■ ABOUT THIS EXERCISE
Transcribe every entry word for word, leaving out all images.

■ DATA PROVIDED
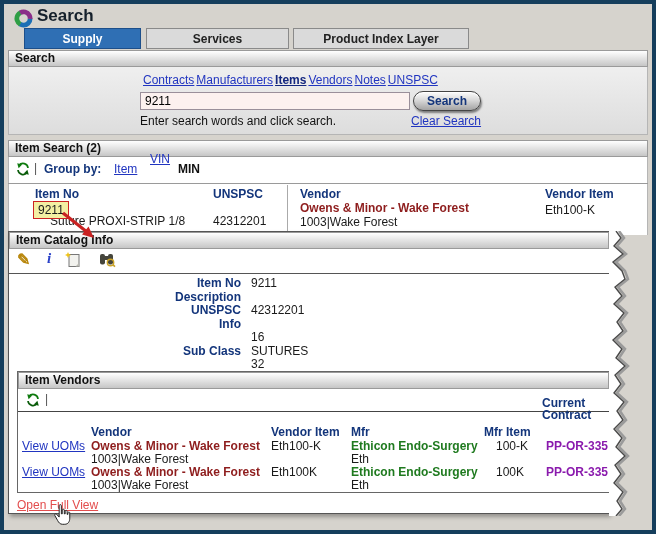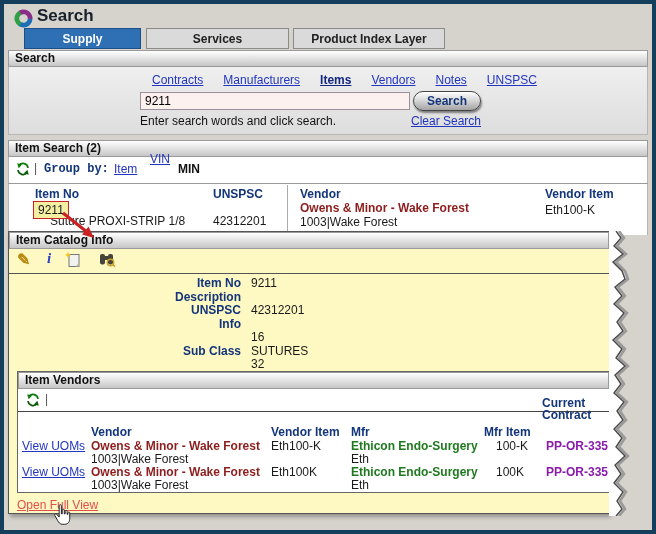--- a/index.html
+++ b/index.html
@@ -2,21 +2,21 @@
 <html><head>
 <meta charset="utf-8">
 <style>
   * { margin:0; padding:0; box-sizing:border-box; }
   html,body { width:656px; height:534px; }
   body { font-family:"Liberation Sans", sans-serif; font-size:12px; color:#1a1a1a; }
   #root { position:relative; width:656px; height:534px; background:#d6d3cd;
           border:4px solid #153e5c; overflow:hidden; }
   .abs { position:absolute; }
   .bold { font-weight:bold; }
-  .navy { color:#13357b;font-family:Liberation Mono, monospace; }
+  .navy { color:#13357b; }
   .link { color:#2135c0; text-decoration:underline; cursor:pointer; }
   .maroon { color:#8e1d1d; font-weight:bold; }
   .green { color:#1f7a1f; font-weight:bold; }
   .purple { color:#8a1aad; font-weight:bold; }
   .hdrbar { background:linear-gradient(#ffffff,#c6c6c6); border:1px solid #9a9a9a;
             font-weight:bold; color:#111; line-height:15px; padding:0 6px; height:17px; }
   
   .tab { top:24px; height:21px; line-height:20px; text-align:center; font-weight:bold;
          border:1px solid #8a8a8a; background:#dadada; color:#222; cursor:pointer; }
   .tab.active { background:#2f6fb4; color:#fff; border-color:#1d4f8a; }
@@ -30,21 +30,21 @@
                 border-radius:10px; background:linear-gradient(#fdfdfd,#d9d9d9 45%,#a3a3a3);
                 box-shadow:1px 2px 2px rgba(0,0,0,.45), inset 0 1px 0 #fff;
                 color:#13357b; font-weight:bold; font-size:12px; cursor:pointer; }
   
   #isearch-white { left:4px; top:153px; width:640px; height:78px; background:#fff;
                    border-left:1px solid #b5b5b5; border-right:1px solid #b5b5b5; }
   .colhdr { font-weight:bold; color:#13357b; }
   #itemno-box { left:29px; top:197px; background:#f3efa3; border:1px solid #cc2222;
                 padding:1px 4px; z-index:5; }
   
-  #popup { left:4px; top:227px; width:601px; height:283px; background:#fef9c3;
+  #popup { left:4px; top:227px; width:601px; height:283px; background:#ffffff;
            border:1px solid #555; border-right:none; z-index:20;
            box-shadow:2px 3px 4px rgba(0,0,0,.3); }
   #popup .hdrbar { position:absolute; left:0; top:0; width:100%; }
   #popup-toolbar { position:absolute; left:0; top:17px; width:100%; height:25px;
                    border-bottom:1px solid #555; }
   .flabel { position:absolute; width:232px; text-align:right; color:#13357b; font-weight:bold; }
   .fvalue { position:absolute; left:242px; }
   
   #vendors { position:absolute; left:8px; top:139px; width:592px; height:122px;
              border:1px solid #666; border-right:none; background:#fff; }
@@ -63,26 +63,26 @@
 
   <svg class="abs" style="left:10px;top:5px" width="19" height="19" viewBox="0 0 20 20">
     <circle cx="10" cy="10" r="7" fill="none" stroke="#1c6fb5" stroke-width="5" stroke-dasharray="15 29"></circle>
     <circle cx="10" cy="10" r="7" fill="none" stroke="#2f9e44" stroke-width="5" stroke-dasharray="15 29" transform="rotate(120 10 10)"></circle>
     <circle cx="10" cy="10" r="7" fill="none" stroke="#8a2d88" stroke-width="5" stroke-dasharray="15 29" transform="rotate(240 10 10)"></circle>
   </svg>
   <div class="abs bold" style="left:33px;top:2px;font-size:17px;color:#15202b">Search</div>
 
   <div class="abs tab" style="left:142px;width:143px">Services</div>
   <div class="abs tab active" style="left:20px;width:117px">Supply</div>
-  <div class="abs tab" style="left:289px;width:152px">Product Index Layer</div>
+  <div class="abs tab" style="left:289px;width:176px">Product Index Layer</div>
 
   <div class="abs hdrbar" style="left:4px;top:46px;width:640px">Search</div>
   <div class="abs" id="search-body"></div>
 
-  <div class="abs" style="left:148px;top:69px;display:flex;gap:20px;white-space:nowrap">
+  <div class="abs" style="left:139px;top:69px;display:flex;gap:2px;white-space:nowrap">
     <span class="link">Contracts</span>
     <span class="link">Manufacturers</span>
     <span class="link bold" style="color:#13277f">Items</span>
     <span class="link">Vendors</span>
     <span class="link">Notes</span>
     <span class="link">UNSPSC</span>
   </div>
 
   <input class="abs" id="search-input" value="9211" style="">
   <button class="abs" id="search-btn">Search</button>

■ EXERCISE OUTPUT
--- a/index.html
+++ b/index.html
@@ -2,21 +2,21 @@
 <html><head>
 <meta charset="utf-8">
 <style>
   * { margin:0; padding:0; box-sizing:border-box; }
   html,body { width:656px; height:534px; }
   body { font-family:"Liberation Sans", sans-serif; font-size:12px; color:#1a1a1a; }
   #root { position:relative; width:656px; height:534px; background:#d6d3cd;
           border:4px solid #153e5c; overflow:hidden; }
   .abs { position:absolute; }
   .bold { font-weight:bold; }
-  .navy { color:#13357b;font-family:Liberation Mono, monospace; }
+  .navy { color:#13357b; }
   .link { color:#2135c0; text-decoration:underline; cursor:pointer; }
   .maroon { color:#8e1d1d; font-weight:bold; }
   .green { color:#1f7a1f; font-weight:bold; }
   .purple { color:#8a1aad; font-weight:bold; }
   .hdrbar { background:linear-gradient(#ffffff,#c6c6c6); border:1px solid #9a9a9a;
             font-weight:bold; color:#111; line-height:15px; padding:0 6px; height:17px; }
   
   .tab { top:24px; height:21px; line-height:20px; text-align:center; font-weight:bold;
          border:1px solid #8a8a8a; background:#dadada; color:#222; cursor:pointer; }
   .tab.active { background:#2f6fb4; color:#fff; border-color:#1d4f8a; }
@@ -30,21 +30,21 @@
                 border-radius:10px; background:linear-gradient(#fdfdfd,#d9d9d9 45%,#a3a3a3);
                 box-shadow:1px 2px 2px rgba(0,0,0,.45), inset 0 1px 0 #fff;
                 color:#13357b; font-weight:bold; font-size:12px; cursor:pointer; }
   
   #isearch-white { left:4px; top:153px; width:640px; height:78px; background:#fff;
                    border-left:1px solid #b5b5b5; border-right:1px solid #b5b5b5; }
   .colhdr { font-weight:bold; color:#13357b; }
   #itemno-box { left:29px; top:197px; background:#f3efa3; border:1px solid #cc2222;
                 padding:1px 4px; z-index:5; }
   
-  #popup { left:4px; top:227px; width:601px; height:283px; background:#fef9c3;
+  #popup { left:4px; top:227px; width:601px; height:283px; background:#ffffff;
            border:1px solid #555; border-right:none; z-index:20;
            box-shadow:2px 3px 4px rgba(0,0,0,.3); }
   #popup .hdrbar { position:absolute; left:0; top:0; width:100%; }
   #popup-toolbar { position:absolute; left:0; top:17px; width:100%; height:25px;
                    border-bottom:1px solid #555; }
   .flabel { position:absolute; width:232px; text-align:right; color:#13357b; font-weight:bold; }
   .fvalue { position:absolute; left:242px; }
   
   #vendors { position:absolute; left:8px; top:139px; width:592px; height:122px;
              border:1px solid #666; border-right:none; background:#fff; }
@@ -63,26 +63,26 @@
 
   <svg class="abs" style="left:10px;top:5px" width="19" height="19" viewBox="0 0 20 20">
     <circle cx="10" cy="10" r="7" fill="none" stroke="#1c6fb5" stroke-width="5" stroke-dasharray="15 29"></circle>
     <circle cx="10" cy="10" r="7" fill="none" stroke="#2f9e44" stroke-width="5" stroke-dasharray="15 29" transform="rotate(120 10 10)"></circle>
     <circle cx="10" cy="10" r="7" fill="none" stroke="#8a2d88" stroke-width="5" stroke-dasharray="15 29" transform="rotate(240 10 10)"></circle>
   </svg>
   <div class="abs bold" style="left:33px;top:2px;font-size:17px;color:#15202b">Search</div>
 
   <div class="abs tab" style="left:142px;width:143px">Services</div>
   <div class="abs tab active" style="left:20px;width:117px">Supply</div>
-  <div class="abs tab" style="left:289px;width:152px">Product Index Layer</div>
+  <div class="abs tab" style="left:289px;width:176px">Product Index Layer</div>
 
   <div class="abs hdrbar" style="left:4px;top:46px;width:640px">Search</div>
   <div class="abs" id="search-body"></div>
 
-  <div class="abs" style="left:148px;top:69px;display:flex;gap:20px;white-space:nowrap">
+  <div class="abs" style="left:139px;top:69px;display:flex;gap:2px;white-space:nowrap">
     <span class="link">Contracts</span>
     <span class="link">Manufacturers</span>
     <span class="link bold" style="color:#13277f">Items</span>
     <span class="link">Vendors</span>
     <span class="link">Notes</span>
     <span class="link">UNSPSC</span>
   </div>
 
   <input class="abs" id="search-input" value="9211" style="">
   <button class="abs" id="search-btn">Search</button>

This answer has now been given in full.